_Problem requirements:_
For the entries that follow, tally the lines holding the string "就可以多个项目一起使用". Give the total and nothing else.

[Data items]
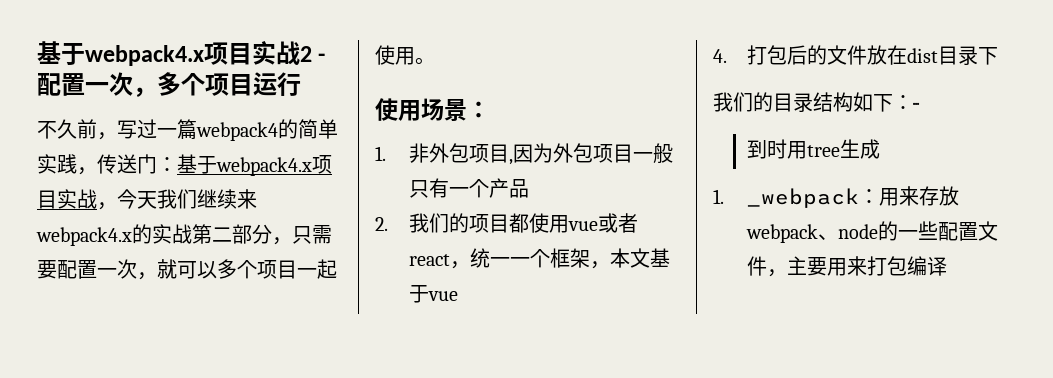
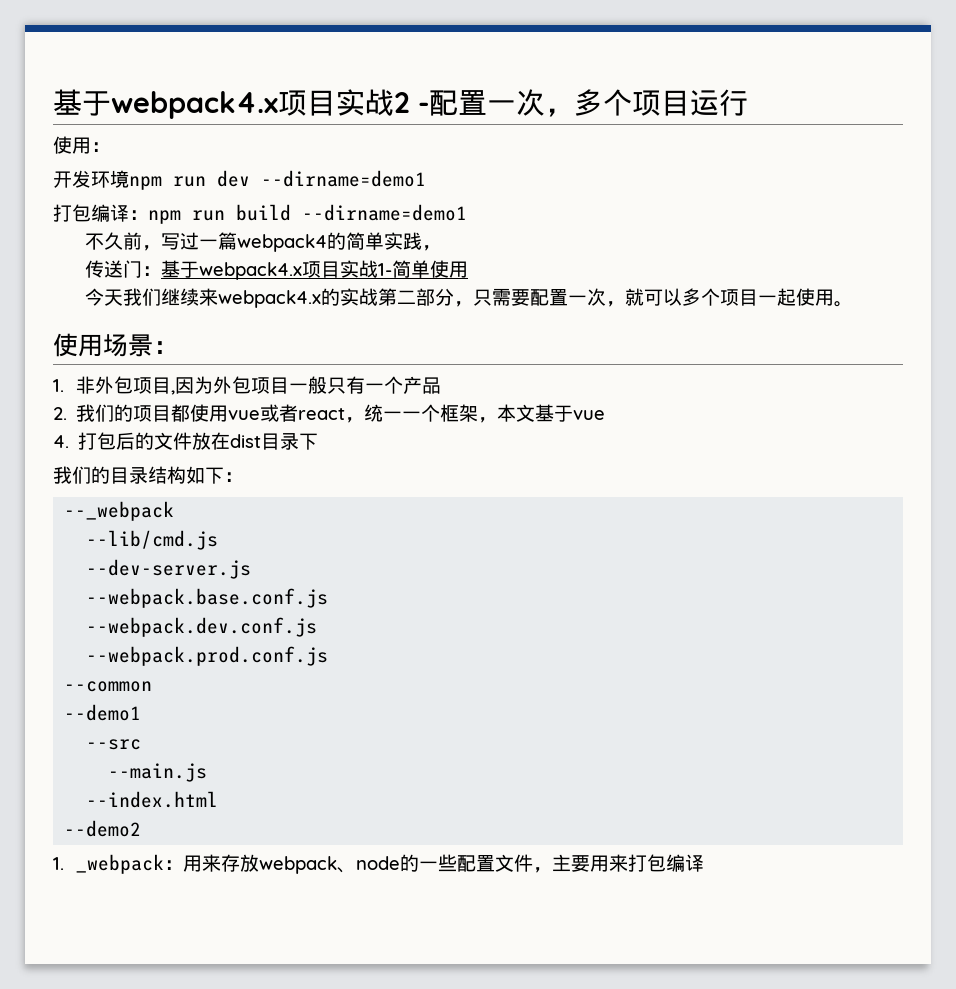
+ 使用：
+ 开发环境npm run dev --dirname=demo1
+ 打包编译：npm run build --dirname=demo1
- 不久前，写过一篇webpack4的简单实践，传送门：基于webpack4.x项目实战，今天我们继续来webpack4.x的实战第二部分，只需要配置一次，就可以多个项目一起使用。
+ 不久前，写过一篇webpack4的简单实践，
+ 传送门：基于webpack4.x项目实战1-简单使用
+ 今天我们继续来webpack4.x的实战第二部分，只需要配置一次，就可以多个项目一起使用。
- 我们的目录结构如下：···
- 到时用tree生成
+ 我们的目录结构如下：
+ --_webpack
+ --lib/cmd.js
+ --dev-server.js
+ --webpack.base.conf.js
+ --webpack.dev.conf.js
+ --webpack.prod.conf.js
+ --common
+ --demo1
+ --src
+ --main.js
+ --index.html
+ --demo2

_Response to this task:_
2